§ **What to produce**
Pick each line that has "discount" out of the records.

:: Source records

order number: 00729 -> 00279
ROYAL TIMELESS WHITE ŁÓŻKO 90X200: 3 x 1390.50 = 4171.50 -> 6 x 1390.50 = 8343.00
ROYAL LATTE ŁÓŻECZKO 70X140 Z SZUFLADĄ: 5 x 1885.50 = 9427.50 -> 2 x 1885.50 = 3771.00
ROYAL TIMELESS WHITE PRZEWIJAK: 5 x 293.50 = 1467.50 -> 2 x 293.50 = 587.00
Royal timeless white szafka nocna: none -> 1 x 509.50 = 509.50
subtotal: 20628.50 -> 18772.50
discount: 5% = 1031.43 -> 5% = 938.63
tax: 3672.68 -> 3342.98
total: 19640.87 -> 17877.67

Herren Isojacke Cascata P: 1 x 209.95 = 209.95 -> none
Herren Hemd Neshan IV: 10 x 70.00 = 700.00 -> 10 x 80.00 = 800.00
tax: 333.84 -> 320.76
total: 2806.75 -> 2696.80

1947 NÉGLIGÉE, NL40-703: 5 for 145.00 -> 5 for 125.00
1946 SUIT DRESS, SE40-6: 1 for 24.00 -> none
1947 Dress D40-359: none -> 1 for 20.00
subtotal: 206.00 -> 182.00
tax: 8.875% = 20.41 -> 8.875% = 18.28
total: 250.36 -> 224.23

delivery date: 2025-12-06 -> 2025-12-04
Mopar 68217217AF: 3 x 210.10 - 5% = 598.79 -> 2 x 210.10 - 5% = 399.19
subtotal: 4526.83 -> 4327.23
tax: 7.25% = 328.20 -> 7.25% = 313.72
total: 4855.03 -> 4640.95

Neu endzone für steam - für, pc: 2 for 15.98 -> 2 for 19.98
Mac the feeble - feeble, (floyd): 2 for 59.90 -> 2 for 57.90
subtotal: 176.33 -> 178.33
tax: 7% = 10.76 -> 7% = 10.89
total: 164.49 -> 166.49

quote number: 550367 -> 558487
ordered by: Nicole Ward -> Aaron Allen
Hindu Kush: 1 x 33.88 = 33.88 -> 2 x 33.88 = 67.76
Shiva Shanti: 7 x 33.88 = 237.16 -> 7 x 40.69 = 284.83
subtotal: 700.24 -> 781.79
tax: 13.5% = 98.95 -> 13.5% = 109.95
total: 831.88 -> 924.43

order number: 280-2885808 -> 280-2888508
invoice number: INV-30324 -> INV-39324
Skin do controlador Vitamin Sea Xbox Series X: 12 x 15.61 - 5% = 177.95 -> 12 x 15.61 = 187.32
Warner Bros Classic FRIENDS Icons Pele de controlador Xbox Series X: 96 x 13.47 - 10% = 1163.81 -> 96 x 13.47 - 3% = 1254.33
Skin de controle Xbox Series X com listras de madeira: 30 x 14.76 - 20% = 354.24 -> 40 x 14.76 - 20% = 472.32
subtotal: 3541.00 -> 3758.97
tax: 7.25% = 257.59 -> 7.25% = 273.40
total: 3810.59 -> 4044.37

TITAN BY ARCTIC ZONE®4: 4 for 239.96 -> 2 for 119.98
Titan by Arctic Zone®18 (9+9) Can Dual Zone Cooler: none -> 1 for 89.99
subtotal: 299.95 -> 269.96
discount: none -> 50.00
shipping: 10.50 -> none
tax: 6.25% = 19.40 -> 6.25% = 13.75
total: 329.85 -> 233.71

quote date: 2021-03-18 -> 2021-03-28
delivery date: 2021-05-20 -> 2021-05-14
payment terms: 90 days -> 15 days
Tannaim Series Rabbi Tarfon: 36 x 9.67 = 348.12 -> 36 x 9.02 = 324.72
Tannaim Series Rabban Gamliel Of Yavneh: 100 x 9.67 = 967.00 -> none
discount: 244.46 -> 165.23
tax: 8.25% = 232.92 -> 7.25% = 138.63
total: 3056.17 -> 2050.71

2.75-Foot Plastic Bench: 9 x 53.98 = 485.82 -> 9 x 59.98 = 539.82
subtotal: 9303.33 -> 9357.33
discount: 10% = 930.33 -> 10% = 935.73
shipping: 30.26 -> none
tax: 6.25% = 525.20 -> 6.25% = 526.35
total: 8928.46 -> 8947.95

::::

§ **Problem solution**
discount: 5% = 1031.43 -> 5% = 938.63
discount: none -> 50.00
discount: 244.46 -> 165.23
discount: 10% = 930.33 -> 10% = 935.73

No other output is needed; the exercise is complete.